**To do**
Repeat, please, exactly the lines from the one that has "flex-direction: column ->" through the end of the records below, with pictures dropped.

── Data to use

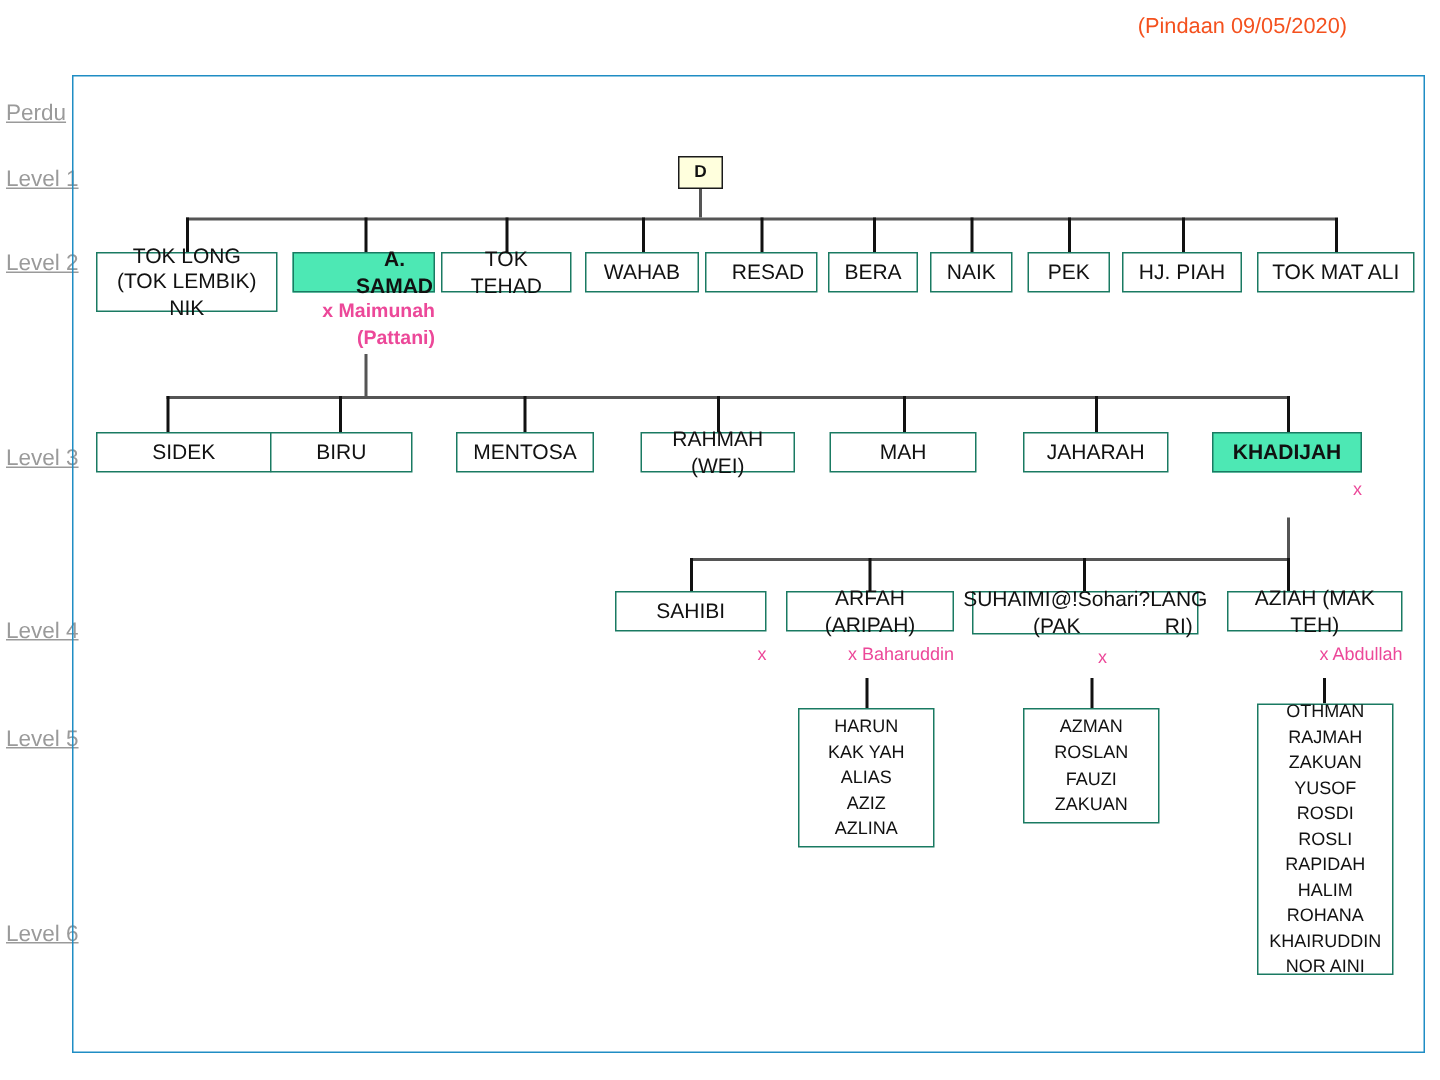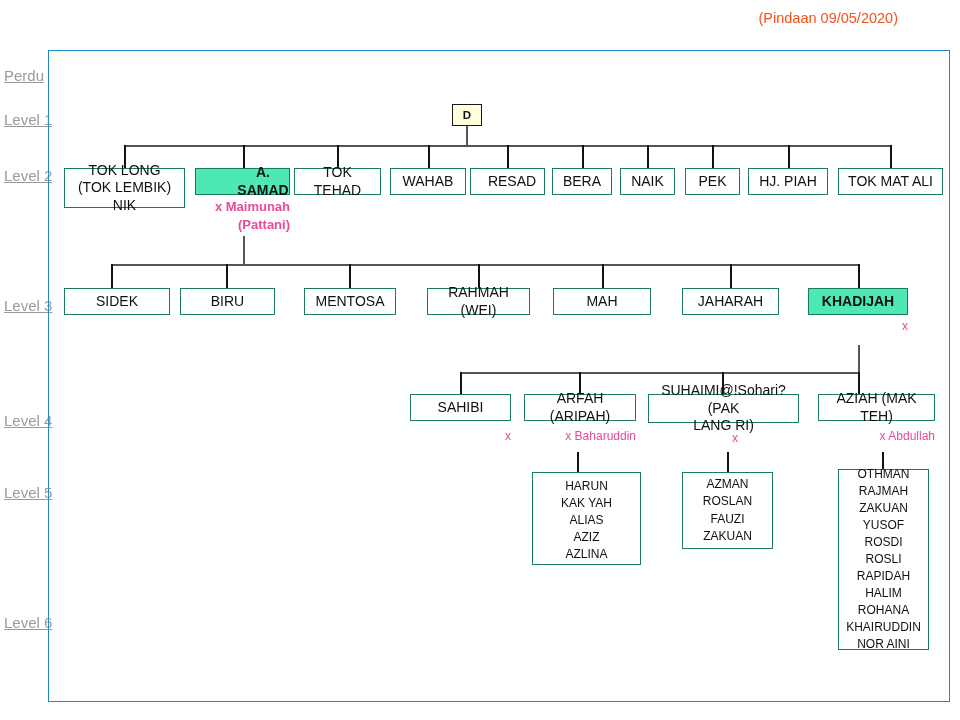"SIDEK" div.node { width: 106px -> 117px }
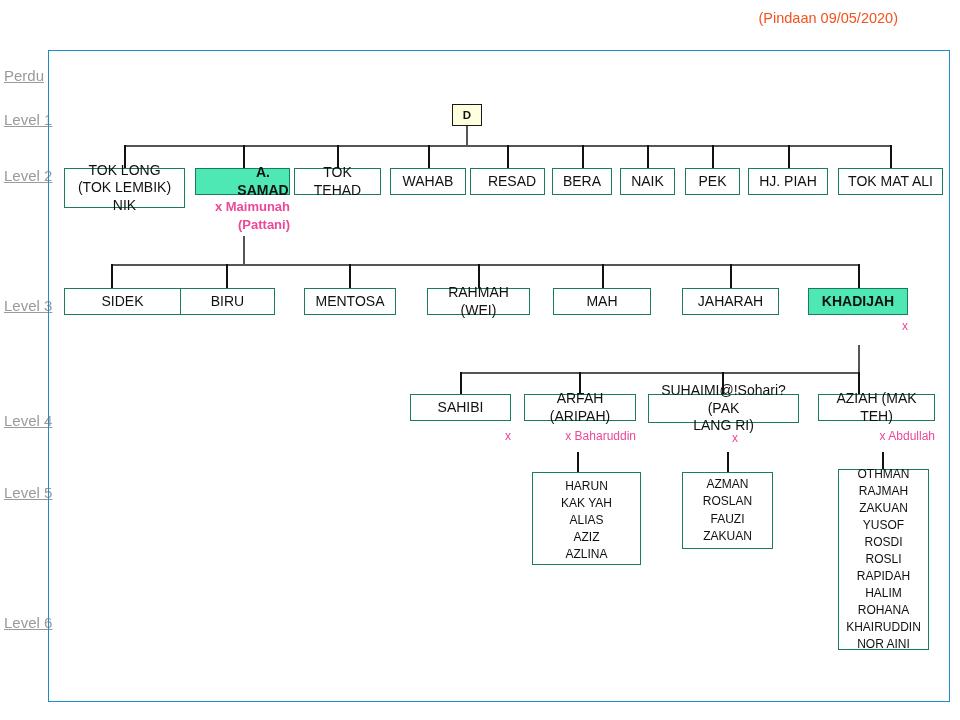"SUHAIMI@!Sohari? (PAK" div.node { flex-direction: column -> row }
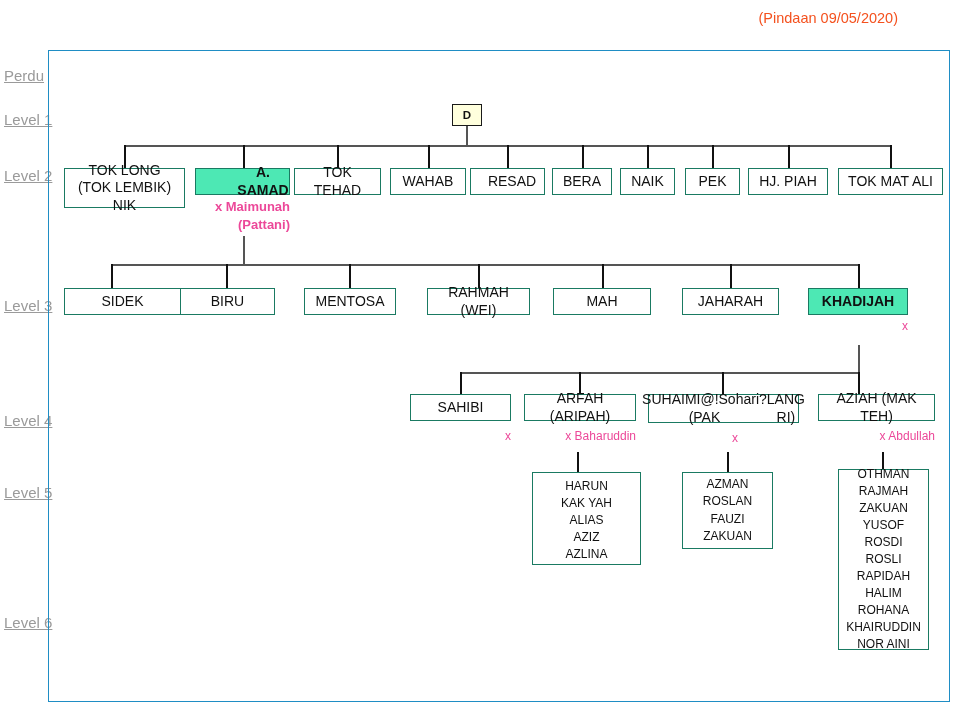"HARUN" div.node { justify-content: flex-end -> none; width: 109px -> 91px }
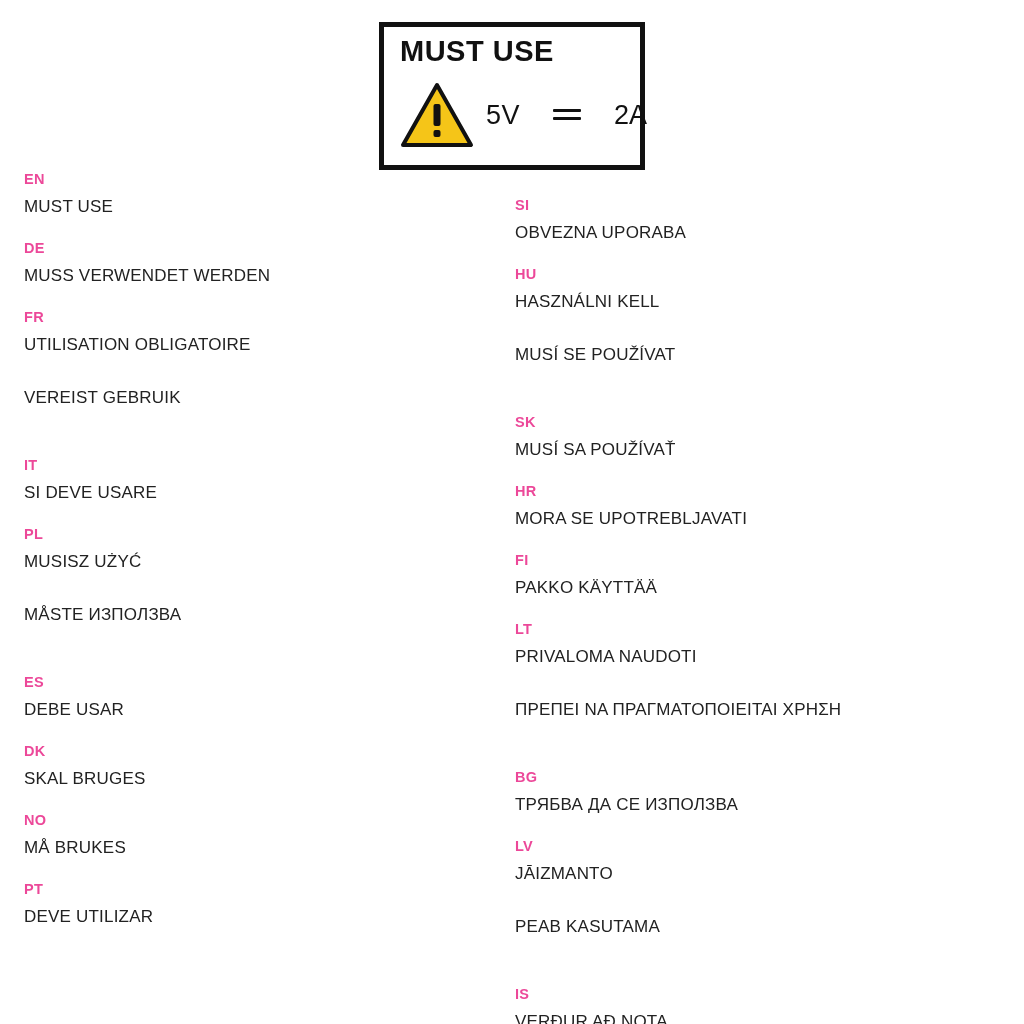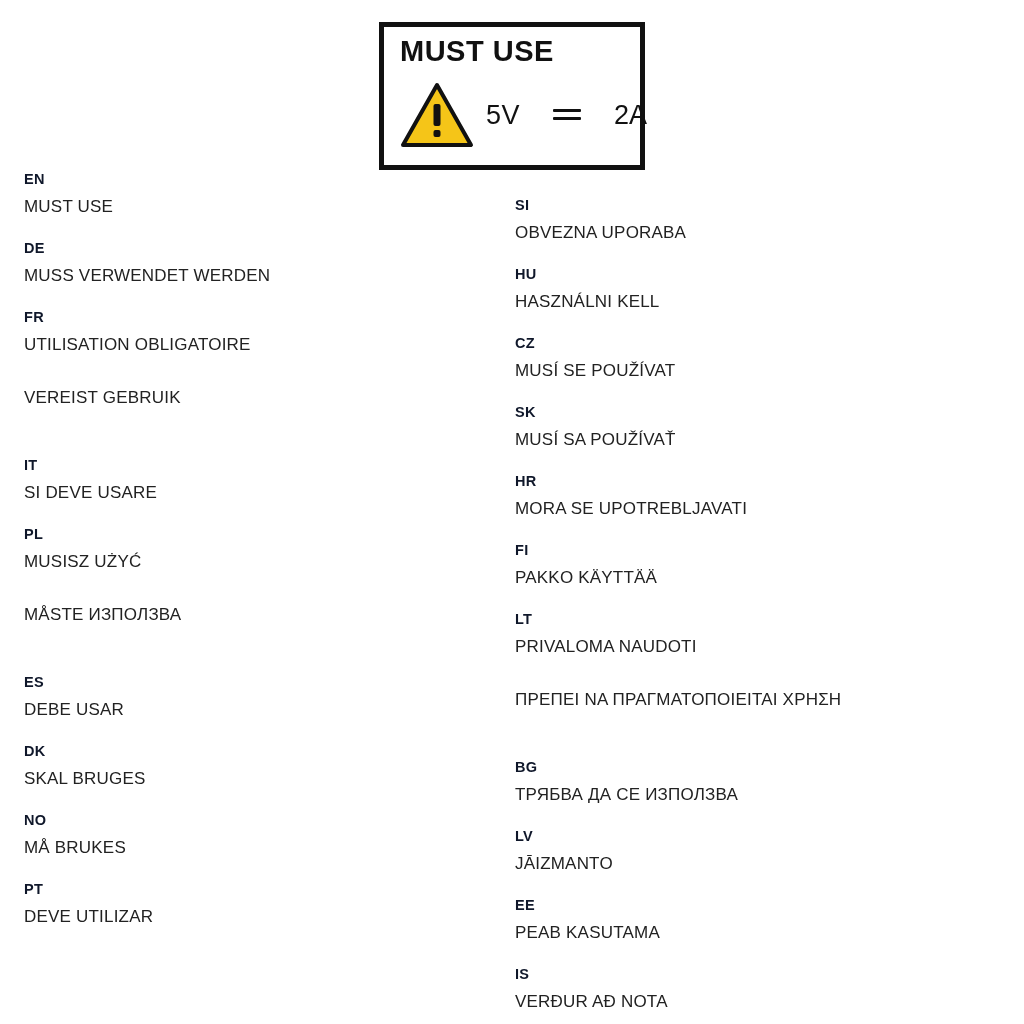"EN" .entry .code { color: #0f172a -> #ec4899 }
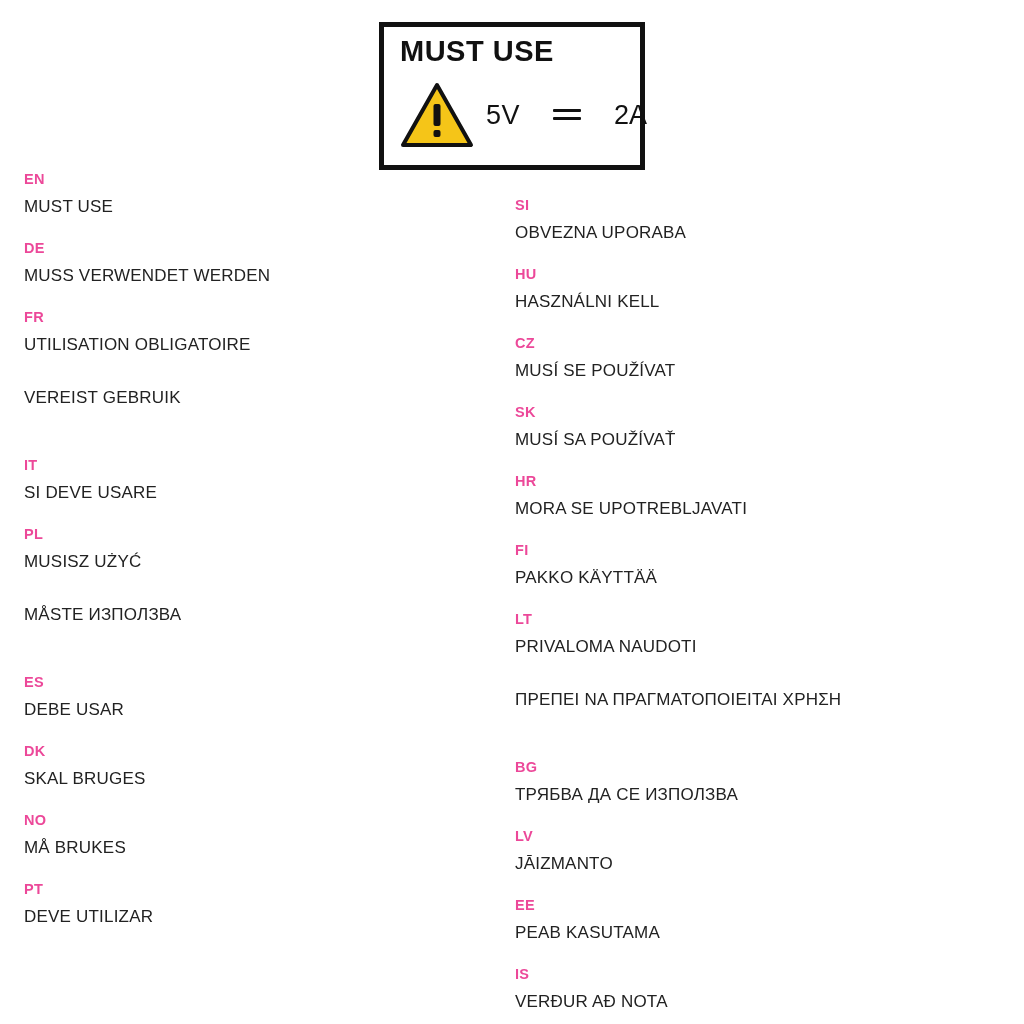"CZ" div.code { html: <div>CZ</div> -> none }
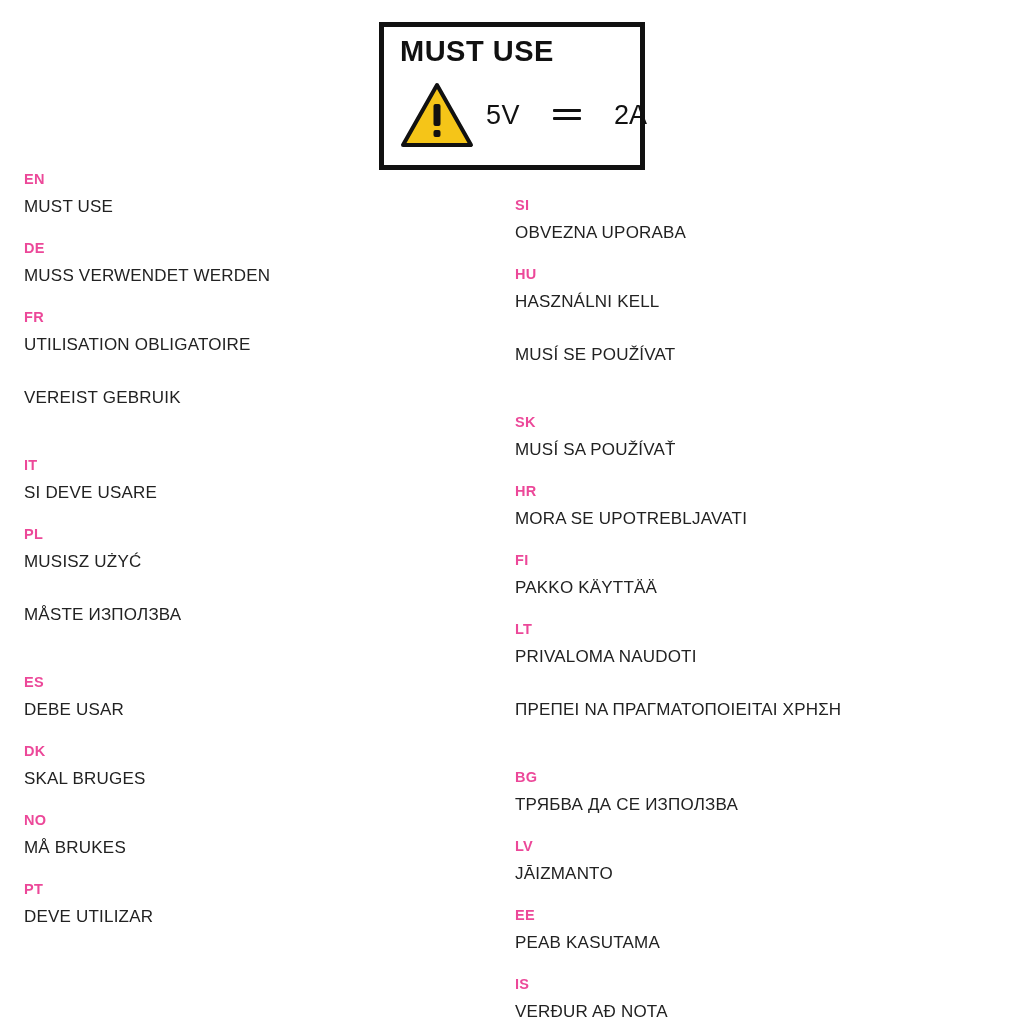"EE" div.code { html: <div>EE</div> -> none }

────

**Result**
"SUHAIMI@!Sohari? (PAK" div.node { flex-direction: column -> row }
"HARUN" div.node { justify-content: flex-end -> none; width: 109px -> 91px }
"EN" .entry .code { color: #0f172a -> #ec4899 }
"CZ" div.code { html: <div>CZ</div> -> none }
"EE" div.code { html: <div>EE</div> -> none }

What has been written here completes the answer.